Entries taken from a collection
[Start of section]

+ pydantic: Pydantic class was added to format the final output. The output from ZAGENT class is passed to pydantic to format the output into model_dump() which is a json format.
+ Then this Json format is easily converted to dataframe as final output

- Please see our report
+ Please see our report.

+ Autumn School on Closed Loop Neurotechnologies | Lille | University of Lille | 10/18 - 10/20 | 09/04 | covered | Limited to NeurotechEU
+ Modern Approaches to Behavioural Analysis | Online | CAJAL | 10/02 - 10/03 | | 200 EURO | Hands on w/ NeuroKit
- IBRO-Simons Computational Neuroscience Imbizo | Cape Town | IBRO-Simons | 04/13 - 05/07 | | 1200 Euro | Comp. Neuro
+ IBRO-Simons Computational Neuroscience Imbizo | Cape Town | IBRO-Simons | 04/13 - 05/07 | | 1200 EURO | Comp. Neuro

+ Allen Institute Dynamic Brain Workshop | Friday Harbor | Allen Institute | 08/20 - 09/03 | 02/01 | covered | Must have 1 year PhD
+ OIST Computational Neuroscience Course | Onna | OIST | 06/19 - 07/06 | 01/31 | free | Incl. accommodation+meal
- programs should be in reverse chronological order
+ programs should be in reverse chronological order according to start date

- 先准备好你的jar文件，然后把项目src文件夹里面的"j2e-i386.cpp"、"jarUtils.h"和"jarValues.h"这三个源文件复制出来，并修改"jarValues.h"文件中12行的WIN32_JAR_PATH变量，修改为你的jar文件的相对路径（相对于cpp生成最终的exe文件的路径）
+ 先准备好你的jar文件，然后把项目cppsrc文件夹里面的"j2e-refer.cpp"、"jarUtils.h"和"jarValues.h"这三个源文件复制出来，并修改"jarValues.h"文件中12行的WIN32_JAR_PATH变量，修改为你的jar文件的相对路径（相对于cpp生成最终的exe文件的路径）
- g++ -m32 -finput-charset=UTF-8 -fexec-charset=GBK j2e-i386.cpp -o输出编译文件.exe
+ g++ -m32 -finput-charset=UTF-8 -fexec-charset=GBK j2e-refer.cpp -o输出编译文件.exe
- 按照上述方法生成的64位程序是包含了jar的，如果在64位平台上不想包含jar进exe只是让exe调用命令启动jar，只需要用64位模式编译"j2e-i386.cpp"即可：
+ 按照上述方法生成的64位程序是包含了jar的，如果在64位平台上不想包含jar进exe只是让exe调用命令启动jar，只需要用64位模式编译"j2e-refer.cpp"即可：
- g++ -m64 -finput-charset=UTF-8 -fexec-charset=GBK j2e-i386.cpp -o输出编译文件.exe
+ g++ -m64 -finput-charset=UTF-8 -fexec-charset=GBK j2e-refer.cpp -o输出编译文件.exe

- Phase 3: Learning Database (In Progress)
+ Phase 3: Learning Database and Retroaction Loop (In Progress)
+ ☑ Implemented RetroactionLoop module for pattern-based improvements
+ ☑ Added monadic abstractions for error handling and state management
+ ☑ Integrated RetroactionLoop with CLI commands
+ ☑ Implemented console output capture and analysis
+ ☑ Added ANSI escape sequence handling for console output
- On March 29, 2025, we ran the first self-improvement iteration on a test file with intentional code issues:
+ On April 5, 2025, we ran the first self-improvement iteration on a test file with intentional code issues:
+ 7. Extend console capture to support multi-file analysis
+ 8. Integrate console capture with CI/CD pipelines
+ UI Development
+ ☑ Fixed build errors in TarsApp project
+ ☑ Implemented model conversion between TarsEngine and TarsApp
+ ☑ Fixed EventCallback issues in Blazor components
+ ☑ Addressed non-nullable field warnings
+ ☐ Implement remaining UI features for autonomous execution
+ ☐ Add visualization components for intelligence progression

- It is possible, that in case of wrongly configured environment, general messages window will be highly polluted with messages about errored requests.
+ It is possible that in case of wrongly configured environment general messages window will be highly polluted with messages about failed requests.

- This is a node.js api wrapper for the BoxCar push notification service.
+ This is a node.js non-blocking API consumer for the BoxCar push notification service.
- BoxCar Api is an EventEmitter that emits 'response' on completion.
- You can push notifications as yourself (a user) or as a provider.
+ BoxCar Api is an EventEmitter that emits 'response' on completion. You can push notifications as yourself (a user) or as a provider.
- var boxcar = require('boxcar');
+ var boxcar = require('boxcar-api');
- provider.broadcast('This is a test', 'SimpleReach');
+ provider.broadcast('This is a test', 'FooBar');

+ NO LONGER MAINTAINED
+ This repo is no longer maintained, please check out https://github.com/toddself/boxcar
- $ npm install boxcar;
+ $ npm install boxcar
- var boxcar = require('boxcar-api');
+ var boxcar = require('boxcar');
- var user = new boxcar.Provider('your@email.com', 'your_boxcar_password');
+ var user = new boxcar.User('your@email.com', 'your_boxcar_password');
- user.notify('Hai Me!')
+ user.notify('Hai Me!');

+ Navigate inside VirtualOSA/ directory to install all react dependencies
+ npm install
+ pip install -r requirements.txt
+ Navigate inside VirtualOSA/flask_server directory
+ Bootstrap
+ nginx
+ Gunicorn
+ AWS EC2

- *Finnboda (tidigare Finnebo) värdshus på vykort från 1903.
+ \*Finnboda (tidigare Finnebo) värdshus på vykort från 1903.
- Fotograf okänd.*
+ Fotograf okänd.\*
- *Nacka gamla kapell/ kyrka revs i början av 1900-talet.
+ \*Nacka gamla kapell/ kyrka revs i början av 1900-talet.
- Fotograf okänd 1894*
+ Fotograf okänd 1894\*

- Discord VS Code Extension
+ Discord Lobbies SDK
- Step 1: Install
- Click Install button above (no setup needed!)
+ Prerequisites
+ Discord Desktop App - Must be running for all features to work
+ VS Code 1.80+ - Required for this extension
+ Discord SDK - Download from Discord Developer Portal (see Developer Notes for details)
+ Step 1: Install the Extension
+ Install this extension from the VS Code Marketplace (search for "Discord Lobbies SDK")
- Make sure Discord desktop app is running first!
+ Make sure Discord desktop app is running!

[End of section]

__Work to be completed__. Reproduce exactly the entries above, limited to the lines from the one with "with CI/CD pipelines" through the one with "on completion. You", both included.

__Expected output__.
+ 8. Integrate console capture with CI/CD pipelines
+ UI Development
+ ☑ Fixed build errors in TarsApp project
+ ☑ Implemented model conversion between TarsEngine and TarsApp
+ ☑ Fixed EventCallback issues in Blazor components
+ ☑ Addressed non-nullable field warnings
+ ☐ Implement remaining UI features for autonomous execution
+ ☐ Add visualization components for intelligence progression

- It is possible, that in case of wrongly configured environment, general messages window will be highly polluted with messages about errored requests.
+ It is possible that in case of wrongly configured environment general messages window will be highly polluted with messages about failed requests.

- This is a node.js api wrapper for the BoxCar push notification service.
+ This is a node.js non-blocking API consumer for the BoxCar push notification service.
- BoxCar Api is an EventEmitter that emits 'response' on completion.
- You can push notifications as yourself (a user) or as a provider.
+ BoxCar Api is an EventEmitter that emits 'response' on completion. You can push notifications as yourself (a user) or as a provider.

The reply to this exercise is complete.